## TASK INPUT
((
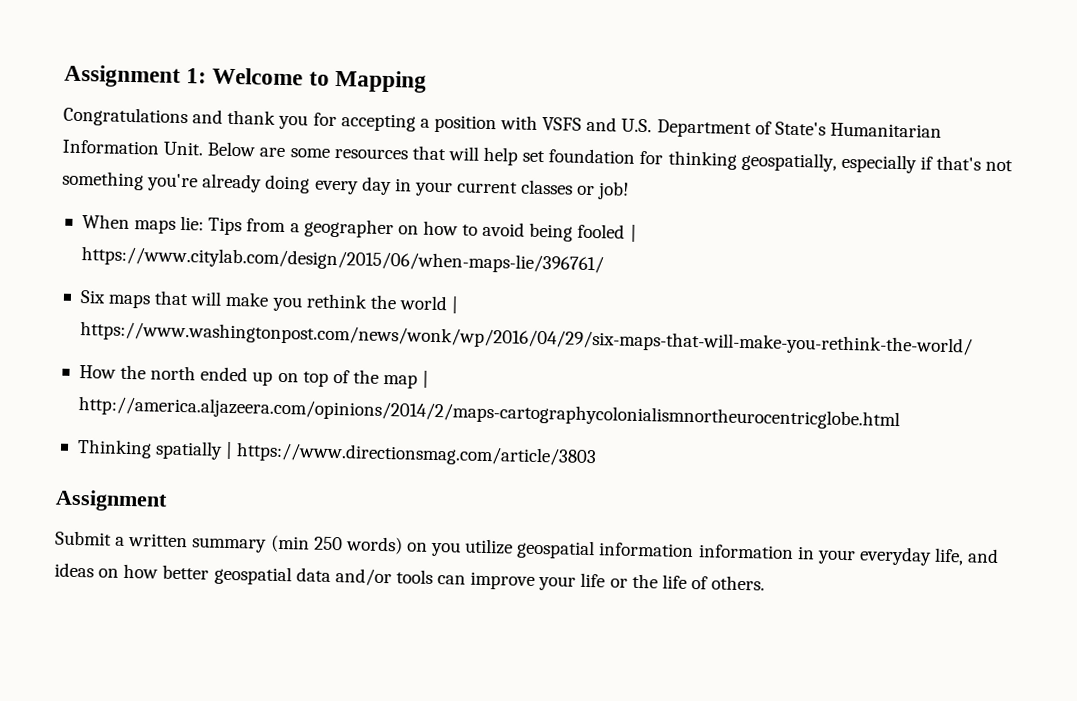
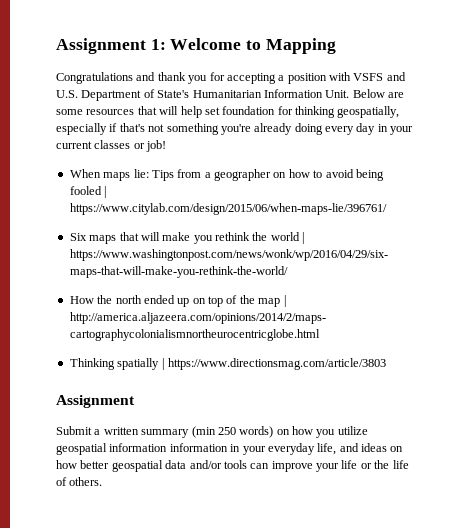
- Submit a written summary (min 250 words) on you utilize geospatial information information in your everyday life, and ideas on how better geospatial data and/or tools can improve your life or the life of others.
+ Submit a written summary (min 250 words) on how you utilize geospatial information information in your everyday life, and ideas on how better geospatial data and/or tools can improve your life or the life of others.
))
((
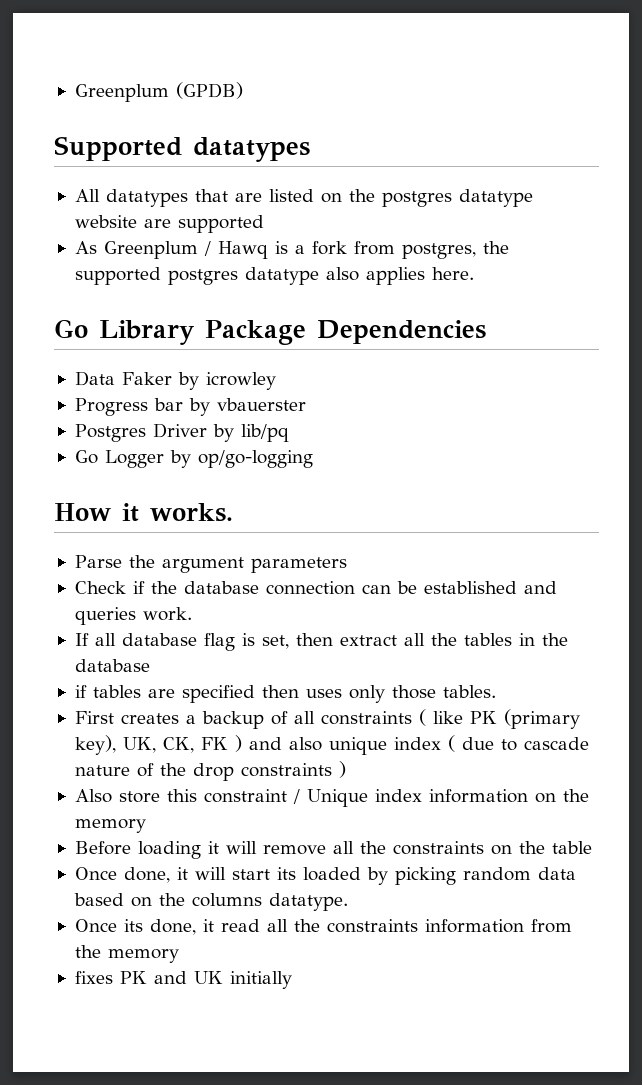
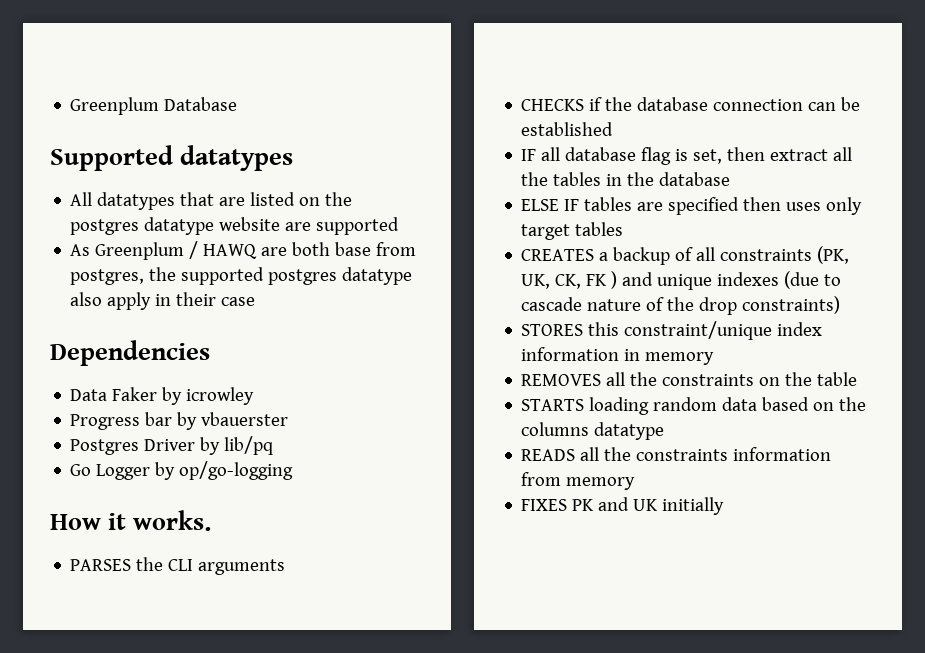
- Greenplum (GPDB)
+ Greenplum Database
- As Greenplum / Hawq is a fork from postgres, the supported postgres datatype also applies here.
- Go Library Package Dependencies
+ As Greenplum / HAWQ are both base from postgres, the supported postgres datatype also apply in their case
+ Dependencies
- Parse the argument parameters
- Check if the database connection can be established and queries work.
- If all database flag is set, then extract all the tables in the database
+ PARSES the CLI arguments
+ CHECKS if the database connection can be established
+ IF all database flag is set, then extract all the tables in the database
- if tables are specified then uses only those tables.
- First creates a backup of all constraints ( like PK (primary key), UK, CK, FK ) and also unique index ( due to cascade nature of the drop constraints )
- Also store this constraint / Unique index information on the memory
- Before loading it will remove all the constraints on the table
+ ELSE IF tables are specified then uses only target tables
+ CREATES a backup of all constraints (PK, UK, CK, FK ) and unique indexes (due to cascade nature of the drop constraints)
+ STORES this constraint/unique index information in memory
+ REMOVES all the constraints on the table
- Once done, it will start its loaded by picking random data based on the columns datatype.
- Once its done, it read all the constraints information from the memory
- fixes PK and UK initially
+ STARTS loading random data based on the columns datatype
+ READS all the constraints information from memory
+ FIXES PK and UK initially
))
## PROBLEM DESCRIPTION
Out of the data above, transcribe exactly and only the lines starting with the line that has "- Greenplum (GPDB)" and going on through the line that has "the drop constraints)", both included.

## WRITTEN ANSWER
- Greenplum (GPDB)
+ Greenplum Database
- As Greenplum / Hawq is a fork from postgres, the supported postgres datatype also applies here.
- Go Library Package Dependencies
+ As Greenplum / HAWQ are both base from postgres, the supported postgres datatype also apply in their case
+ Dependencies
- Parse the argument parameters
- Check if the database connection can be established and queries work.
- If all database flag is set, then extract all the tables in the database
+ PARSES the CLI arguments
+ CHECKS if the database connection can be established
+ IF all database flag is set, then extract all the tables in the database
- if tables are specified then uses only those tables.
- First creates a backup of all constraints ( like PK (primary key), UK, CK, FK ) and also unique index ( due to cascade nature of the drop constraints )
- Also store this constraint / Unique index information on the memory
- Before loading it will remove all the constraints on the table
+ ELSE IF tables are specified then uses only target tables
+ CREATES a backup of all constraints (PK, UK, CK, FK ) and unique indexes (due to cascade nature of the drop constraints)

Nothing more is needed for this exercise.